» Instructions to follow:
Every line with the string "height" in it belongs in your answer, so copy them all from the data.

━━━━━━━━━━━━━━━━━━━━

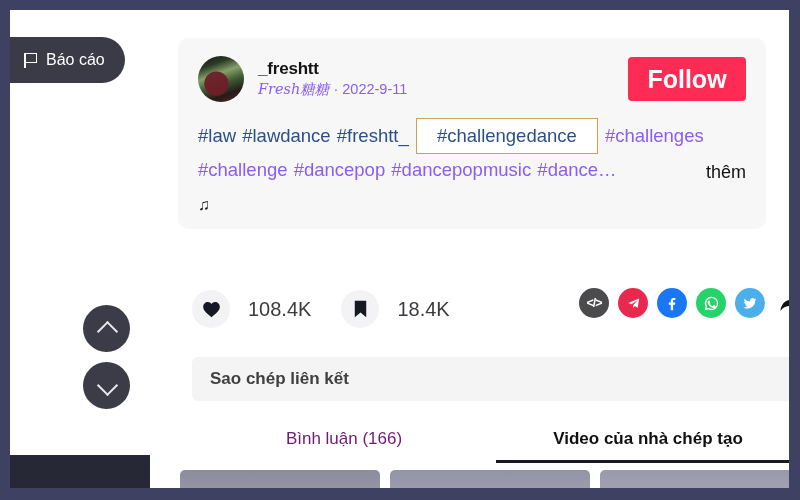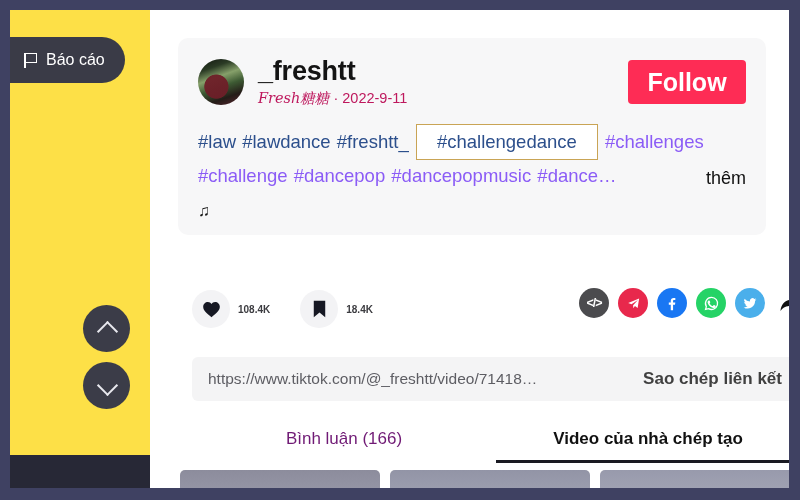--- a/index.html
+++ b/index.html
@@ -29,7 +29,7 @@
     position: absolute;
     left: 0; top: 0;
     width: 140px; height: 445px;
-    background: #fde047;
+    background: #ffffff;
   }
   #report-pill {
     position: absolute;

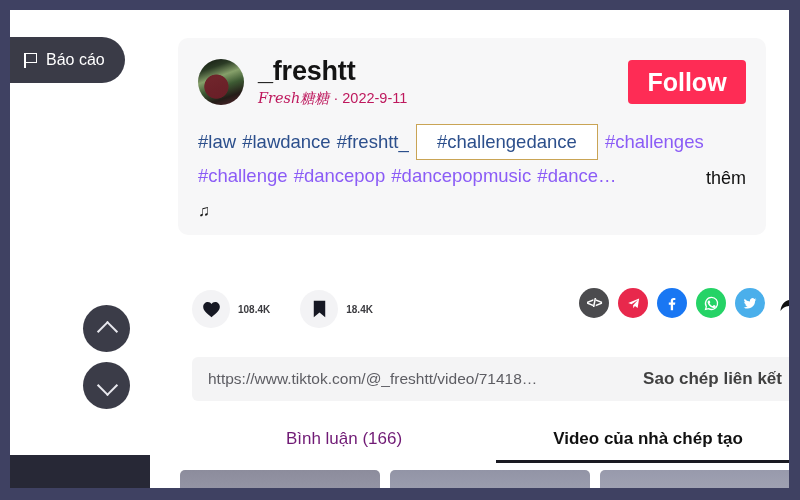--- a/index.html
+++ b/index.html
@@ -101,7 +101,7 @@
   }
   #author-text { margin-left: 14px; flex: 1; min-width: 0; }
   #username {
-    font-size: 27px; font-weight: bold; color: #141414;
+    font-size: 17px; font-weight: bold; color: #141414;
     letter-spacing: -.2px; line-height: 1.15;
   }
   #author-sub {

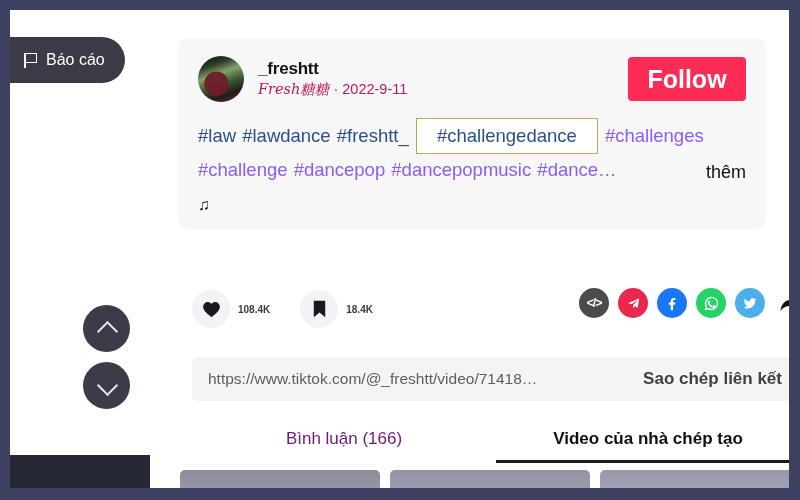--- a/index.html
+++ b/index.html
@@ -105,7 +105,7 @@
     letter-spacing: -.2px; line-height: 1.15;
   }
   #author-sub {
-    font-size: 14.5px; color: #be185d; margin-top: 2px;
+    font-size: 14.5px; color: #8b5cf6; margin-top: 2px;
     white-space: nowrap;
   }
   #nickname { font-family: "DejaVu Serif", serif; font-style: italic; }

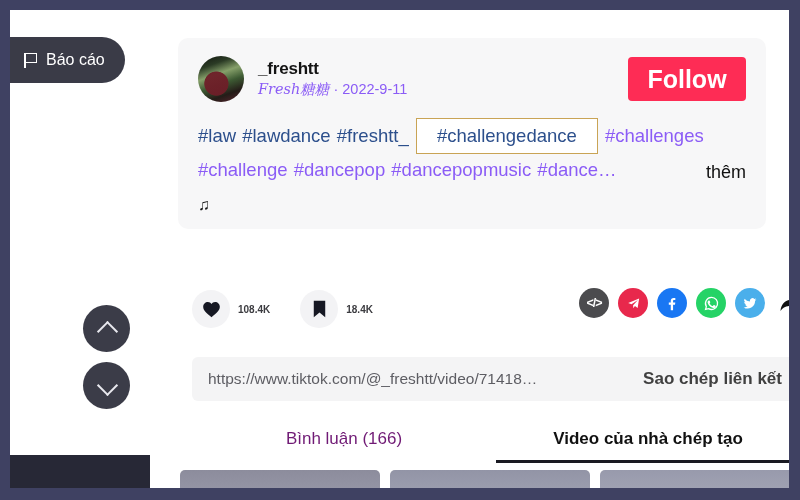--- a/index.html
+++ b/index.html
@@ -172,8 +172,8 @@
     color: #161823;
   }
   .stat-count {
-    margin-left: 8px;
-    font-size: 10px; color: #3c3c40; font-weight: 700;
+    margin-left: 18px;
+    font-size: 20px; color: #3c3c40; font-weight: 400;
   }
   #share-group {
     position: absolute;

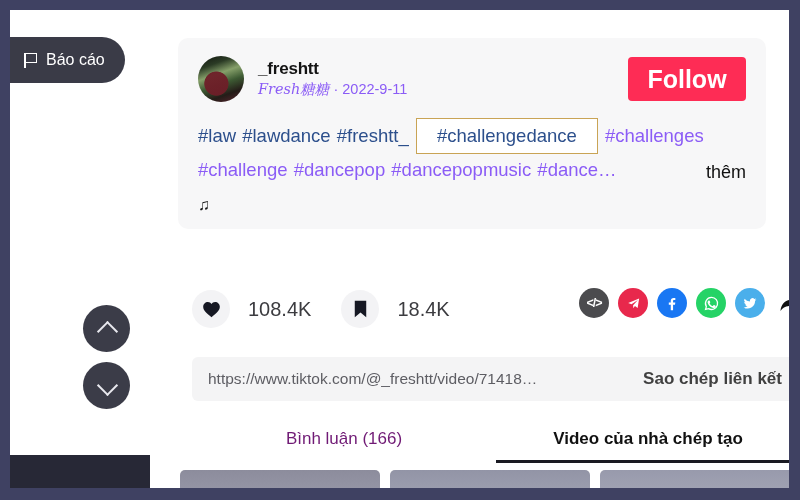--- a/index.html
+++ b/index.html
@@ -345,7 +345,6 @@
       </div>
 
       <div id="link-row">
-        <div id="link-url">https://www.tiktok.com/@_freshtt/video/71418…</div>
         <div id="copy-btn">Sao chép liên kết</div>
       </div>
 

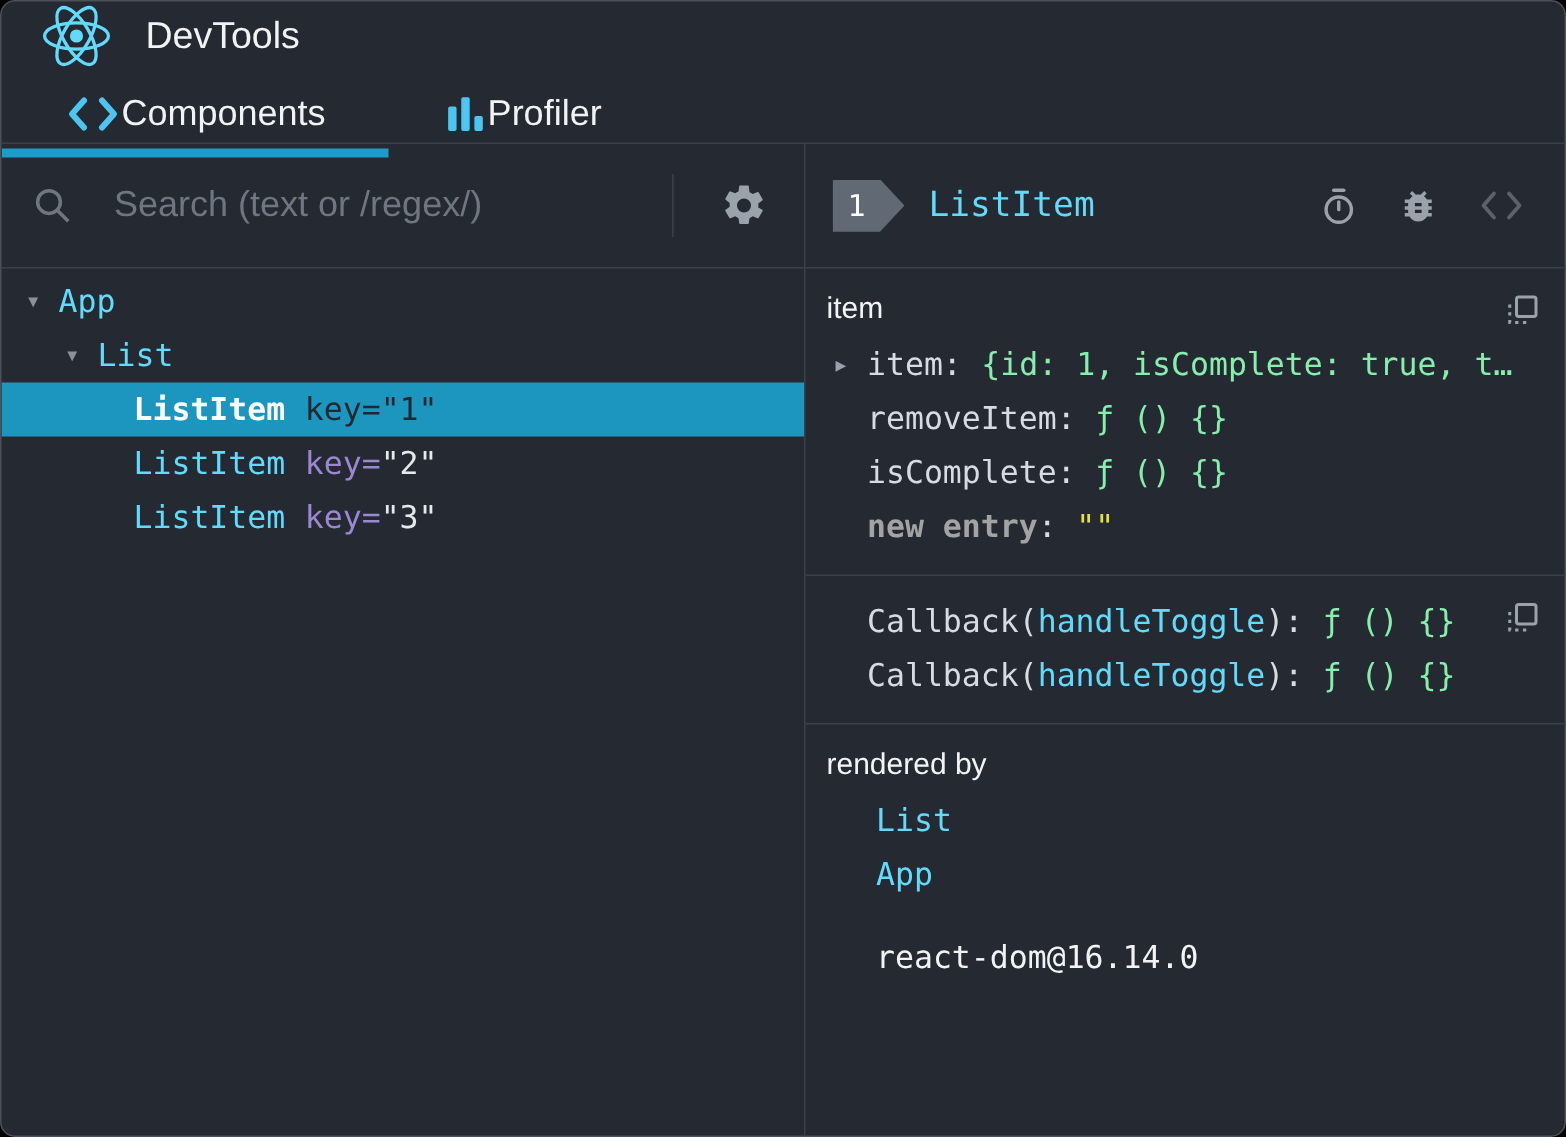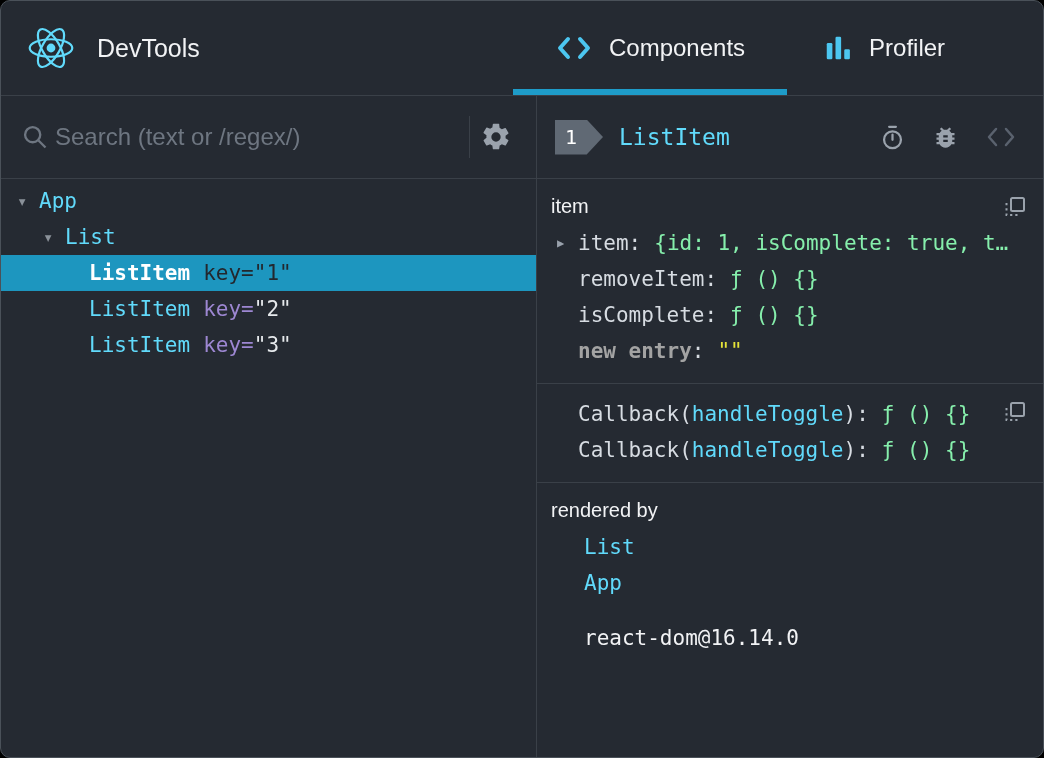--- a/index.html
+++ b/index.html
@@ -9,7 +9,7 @@
     font-family:"Liberation Sans", sans-serif;
   }
   
-  .topbar { height:94px; border-bottom:1px solid #3a4048; display:flex; align-items:stretch; }
+  .topbar { height:94px; border-bottom:1px solid #3a4048; display:flex; align-items:stretch;flex-direction:column; }
   .brand { width:512px; box-sizing:border-box; display:flex; align-items:center; gap:22px; padding-left:26px; }
   .brand-title { color:#f2f3f5; font-size:25px; }
   .tabs { display:flex; align-items:stretch; }

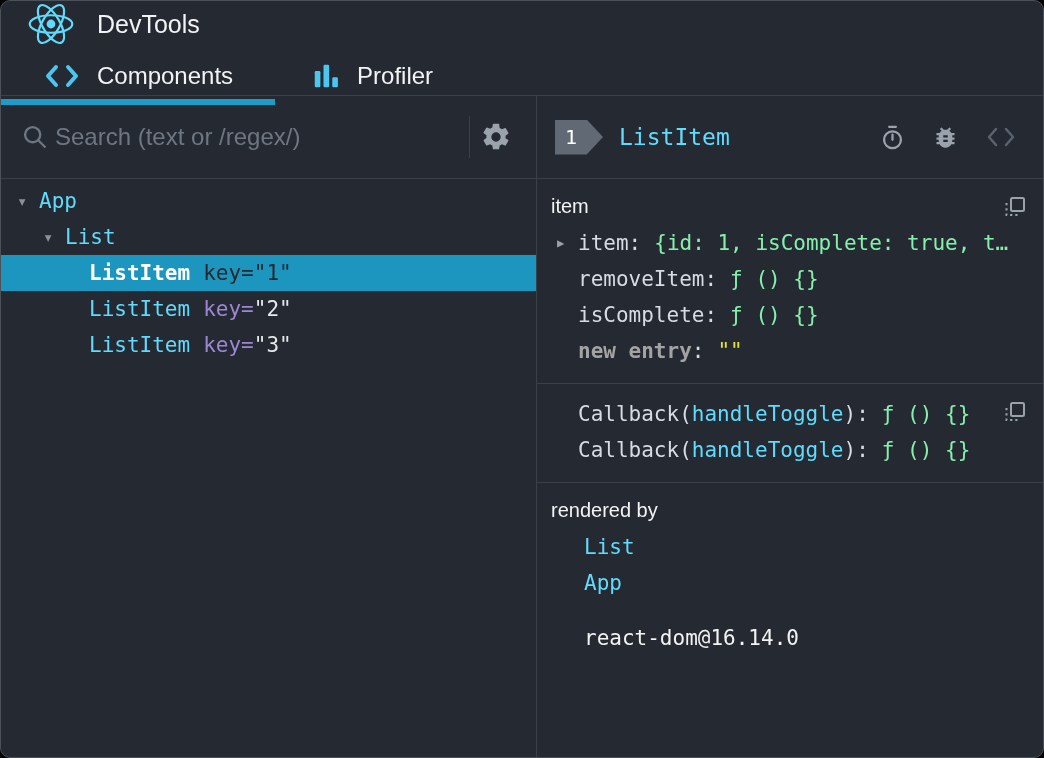--- a/index.html
+++ b/index.html
@@ -13,7 +13,7 @@
   .brand { width:512px; box-sizing:border-box; display:flex; align-items:center; gap:22px; padding-left:26px; }
   .brand-title { color:#f2f3f5; font-size:25px; }
   .tabs { display:flex; align-items:stretch; }
-  .tab { display:flex; align-items:center; gap:16px; padding:0 42px; cursor:default; }
+  .tab { display:flex; align-items:center; padding:0 42px; cursor:default; }
   .tab.active { box-shadow: inset 0 -6px 0 0 #1e9cc9; }
   .tab-label { color:#f2f3f5; font-size:24px; }
   .tab.profiler { margin-left:10px; padding:14px 26px; }

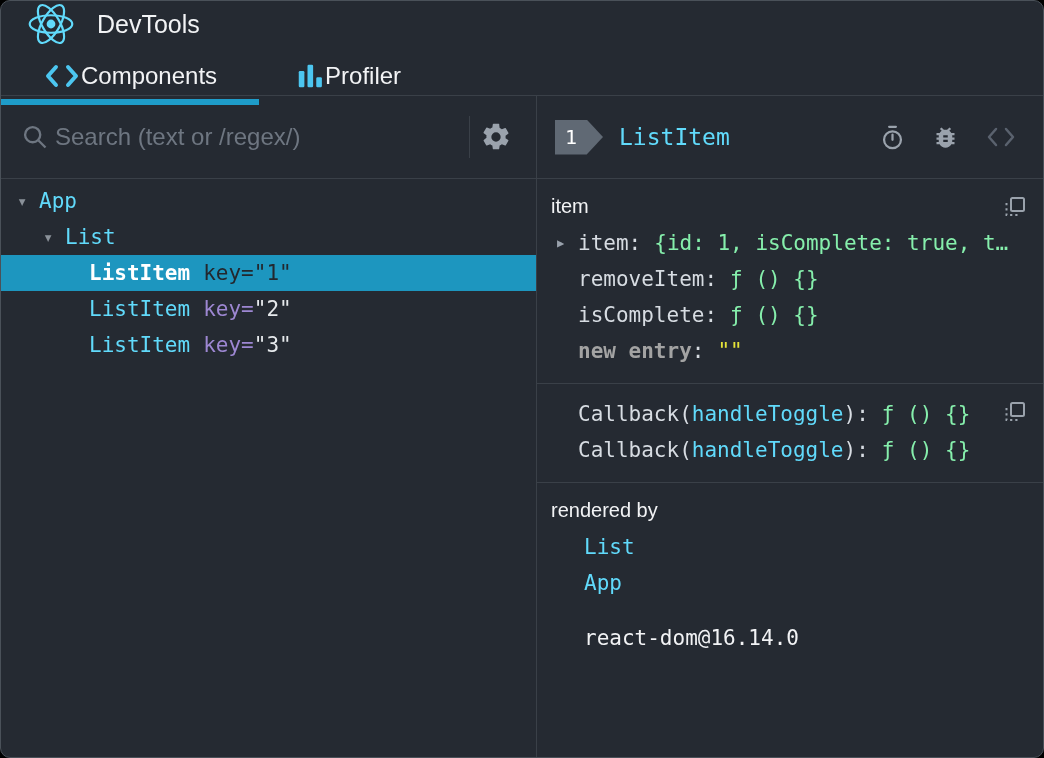--- a/index.html
+++ b/index.html
@@ -22,7 +22,7 @@
   .left { width:536px; box-sizing:border-box; border-right:1px solid #3a4048; display:flex; flex-direction:column; }
   .right { flex:1; display:flex; flex-direction:column; }
   
-  .search-row { height:83px; box-sizing:border-box; border-bottom:1px solid #3a4048; display:flex; align-items:center; padding:0 18px 0 20px; gap:4px; }
+  .search-row { height:83px; box-sizing:border-box; border-bottom:1px solid #3a4048; display:flex; align-items:center; padding:0 18px 0 20px; gap:25px; }
   .search-input { flex:1; background:transparent; border:none; outline:none; color:#e6e9ec; font-size:24px; font-family:"Liberation Sans", sans-serif; min-width:0; }
   .search-input::placeholder { color:#6e7681; opacity:1; }
   .vdivider { width:1px; height:42px; background:#3a4048; }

━━━━━━━━━━━━━━━━━━━━

» Output for this exercise:
     width: 140px; height: 445px;
     letter-spacing: -.2px; line-height: 1.15;
     letter-spacing: -.2px; line-height: 1.15;
-  .topbar { height:94px; border-bottom:1px solid #3a4048; display:flex; align-items:stretch; }
+  .topbar { height:94px; border-bottom:1px solid #3a4048; display:flex; align-items:stretch;flex-direction:column; }
-  .search-row { height:83px; box-sizing:border-box; border-bottom:1px solid #3a4048; display:flex; align-items:center; padding:0 18px 0 20px; gap:4px; }
+  .search-row { height:83px; box-sizing:border-box; border-bottom:1px solid #3a4048; display:flex; align-items:center; padding:0 18px 0 20px; gap:25px; }
   .vdivider { width:1px; height:42px; background:#3a4048; }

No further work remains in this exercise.